On Dec. 8, St. Thomas More Church in Centennial welcomed children from some of the poorest schools in Denver Public Schools by transforming the parish hall and gym into a Christmas wonderland complete with Santa, gifts, homemade cookies and candy, a puppet show and magic show, arts and crafts, and plenty of doting by more than 100 volunteers.
Nyasia Martinez, kindergartener from Horace Mann School in northwest Denver, and her classmates—faces painted, sporting Froot Loop necklaces and eating pizza—shouted out their favorite things about the day: “Santa! Presents! Toys!”
“I got a big present from Santa,” exclaimed Justice Martinez, kindergartener from Garden Place Academy in Denver’s Globeville neighborhood. “It was so big I couldn’t carry it!”
This was the 29th annual Project 600 Christmas party at St. Thomas More. It was started in 1982 by retired DPS teacher and principal Alvina Crouse. Crouse has watched the party grow from its smaller-scale beginnings.
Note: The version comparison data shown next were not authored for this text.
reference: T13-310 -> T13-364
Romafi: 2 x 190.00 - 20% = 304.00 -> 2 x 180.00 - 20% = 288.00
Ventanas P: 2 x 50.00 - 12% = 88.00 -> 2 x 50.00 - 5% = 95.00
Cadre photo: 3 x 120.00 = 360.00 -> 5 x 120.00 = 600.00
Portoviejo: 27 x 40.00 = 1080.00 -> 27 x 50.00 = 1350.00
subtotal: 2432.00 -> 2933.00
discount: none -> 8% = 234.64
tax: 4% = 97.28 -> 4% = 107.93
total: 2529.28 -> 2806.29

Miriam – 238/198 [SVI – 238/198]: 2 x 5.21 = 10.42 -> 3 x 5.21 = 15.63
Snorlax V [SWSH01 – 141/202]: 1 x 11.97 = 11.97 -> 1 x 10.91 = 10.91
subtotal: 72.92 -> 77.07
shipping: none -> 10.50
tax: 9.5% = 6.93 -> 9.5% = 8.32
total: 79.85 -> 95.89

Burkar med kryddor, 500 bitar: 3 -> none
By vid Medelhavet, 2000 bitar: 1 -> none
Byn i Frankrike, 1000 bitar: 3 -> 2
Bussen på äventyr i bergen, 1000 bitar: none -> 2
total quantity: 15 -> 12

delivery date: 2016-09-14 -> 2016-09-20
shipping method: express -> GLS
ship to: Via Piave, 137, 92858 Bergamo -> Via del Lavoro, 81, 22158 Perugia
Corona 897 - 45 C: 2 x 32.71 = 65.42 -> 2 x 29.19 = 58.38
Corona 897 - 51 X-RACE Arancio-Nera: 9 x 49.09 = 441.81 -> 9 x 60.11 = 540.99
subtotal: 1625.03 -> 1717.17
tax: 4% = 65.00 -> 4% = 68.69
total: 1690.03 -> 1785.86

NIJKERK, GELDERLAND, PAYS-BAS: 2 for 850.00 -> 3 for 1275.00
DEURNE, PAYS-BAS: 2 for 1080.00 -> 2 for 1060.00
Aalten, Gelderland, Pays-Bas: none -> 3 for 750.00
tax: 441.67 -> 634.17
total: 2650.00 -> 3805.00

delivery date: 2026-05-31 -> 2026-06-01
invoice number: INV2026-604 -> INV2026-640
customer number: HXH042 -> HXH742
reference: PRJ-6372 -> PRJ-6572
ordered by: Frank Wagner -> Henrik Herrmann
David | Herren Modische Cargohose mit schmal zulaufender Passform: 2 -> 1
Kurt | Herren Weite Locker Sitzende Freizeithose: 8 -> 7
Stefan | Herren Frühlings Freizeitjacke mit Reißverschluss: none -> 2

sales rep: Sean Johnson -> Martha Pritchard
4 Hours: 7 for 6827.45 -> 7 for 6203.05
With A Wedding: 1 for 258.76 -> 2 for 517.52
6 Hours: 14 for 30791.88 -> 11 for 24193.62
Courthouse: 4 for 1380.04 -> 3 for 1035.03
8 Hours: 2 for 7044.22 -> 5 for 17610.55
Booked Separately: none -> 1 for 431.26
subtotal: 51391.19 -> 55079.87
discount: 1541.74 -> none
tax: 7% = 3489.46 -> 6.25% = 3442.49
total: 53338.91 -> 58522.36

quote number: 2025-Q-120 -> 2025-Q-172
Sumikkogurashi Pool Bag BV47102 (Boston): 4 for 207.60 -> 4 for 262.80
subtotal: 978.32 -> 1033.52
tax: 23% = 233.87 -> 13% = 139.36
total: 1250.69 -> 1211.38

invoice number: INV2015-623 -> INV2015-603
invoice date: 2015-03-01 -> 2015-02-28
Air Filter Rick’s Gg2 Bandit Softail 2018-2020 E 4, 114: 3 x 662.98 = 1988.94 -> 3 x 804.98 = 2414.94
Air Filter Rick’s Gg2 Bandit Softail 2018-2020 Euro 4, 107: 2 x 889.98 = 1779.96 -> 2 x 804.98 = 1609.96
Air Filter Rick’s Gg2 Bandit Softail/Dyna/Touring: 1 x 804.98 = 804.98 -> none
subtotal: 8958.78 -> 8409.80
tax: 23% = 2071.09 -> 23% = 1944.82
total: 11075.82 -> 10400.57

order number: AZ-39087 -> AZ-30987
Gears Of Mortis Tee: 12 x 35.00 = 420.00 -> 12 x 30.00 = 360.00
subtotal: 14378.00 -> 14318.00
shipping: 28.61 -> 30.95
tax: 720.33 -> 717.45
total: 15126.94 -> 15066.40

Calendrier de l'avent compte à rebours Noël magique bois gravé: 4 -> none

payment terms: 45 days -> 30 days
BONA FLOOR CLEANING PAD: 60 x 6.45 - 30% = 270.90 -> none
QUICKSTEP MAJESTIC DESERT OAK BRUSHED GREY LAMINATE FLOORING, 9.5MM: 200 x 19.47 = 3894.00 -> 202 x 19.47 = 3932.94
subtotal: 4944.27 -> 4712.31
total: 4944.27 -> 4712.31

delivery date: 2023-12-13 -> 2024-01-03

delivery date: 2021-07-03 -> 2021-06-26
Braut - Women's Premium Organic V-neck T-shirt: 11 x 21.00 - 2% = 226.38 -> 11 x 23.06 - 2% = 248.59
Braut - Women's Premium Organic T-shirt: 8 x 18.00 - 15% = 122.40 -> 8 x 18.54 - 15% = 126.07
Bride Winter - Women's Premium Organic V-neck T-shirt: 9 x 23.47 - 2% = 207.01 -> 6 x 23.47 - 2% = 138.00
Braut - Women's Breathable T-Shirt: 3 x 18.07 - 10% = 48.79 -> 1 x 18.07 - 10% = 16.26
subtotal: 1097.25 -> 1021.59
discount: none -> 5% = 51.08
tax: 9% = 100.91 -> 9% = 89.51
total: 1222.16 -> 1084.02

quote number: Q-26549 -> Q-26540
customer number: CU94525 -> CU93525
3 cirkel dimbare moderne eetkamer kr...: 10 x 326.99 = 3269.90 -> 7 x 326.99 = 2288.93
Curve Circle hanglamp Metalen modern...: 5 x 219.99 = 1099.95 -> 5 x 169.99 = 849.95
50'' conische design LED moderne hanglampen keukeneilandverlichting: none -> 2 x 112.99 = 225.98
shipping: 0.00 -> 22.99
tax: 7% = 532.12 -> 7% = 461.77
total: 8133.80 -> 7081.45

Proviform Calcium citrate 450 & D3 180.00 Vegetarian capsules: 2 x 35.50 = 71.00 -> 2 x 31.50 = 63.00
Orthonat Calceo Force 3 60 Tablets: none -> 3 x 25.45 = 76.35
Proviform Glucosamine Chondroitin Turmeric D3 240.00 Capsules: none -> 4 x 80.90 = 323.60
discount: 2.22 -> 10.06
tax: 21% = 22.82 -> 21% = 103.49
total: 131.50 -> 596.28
“This started out because (Alvina) picked 40 of the poorest kids in her own school and wanted to have a party for them,” said volunteer Terry Krazer, a longtime friend of Crouse. “God keeps talking to her and telling her more kids.”
Crouse spoke with the Denver Catholic Register during a quick break from serving as Santa’s helper.
“The beauty of the party is it teaches our kids how to give,” she said. “If we don’t teach our kids how to give, we’re responsible for their stinginess or lack of community service.”
Project 600 also sends a message to the young volunteers, including middle- and high-school youths.
“Hundreds of wonderful kids work the party,” said Crouse. “I see it being duplicated all over … children will take this model and repeat it, and they’ll remember what it did for their own childhood.”
Photo by James Baca/DCR
St. Thomas More parishioner Joe Heasley served for the seventh straight year; this year he coordinated lunch for 750 guests and helpers.
“After you come to the party, you’re hooked,” he said. “It’s a beautiful thing to see the children’s little faces light up. You can just see the joy in their hearts.”
He said the event runs like a “factory” as children progress strategically from station to station.
“We call it ‘organized chaos’ and it gets better every year,” he said. “Every year we get together and figure out ways to improve it.”
St. Thomas More youth ministry director, David Tschumper, has coordinated Project 600 for more than 20 years.
“It’s pretty unique in that you have a church serving public school kids,” he said. “Some college kids tried it in Oklahoma, but I don’t know that it’s been tried too much beyond that.”
When asked about the possibility of churches duplicating the event, for public or Catholic schools, he explained that transportation costs—which run about $300 per bus for DPS—are a challenge.
“The schools pay for the busses,” he said. “Most Catholic schools don’t have transportation … that would be the issue (because) we wouldn’t be able to cover the cost.
“I’m sure most churches couldn’t cover the cost,” he added. “I think you start out slow and go from there.”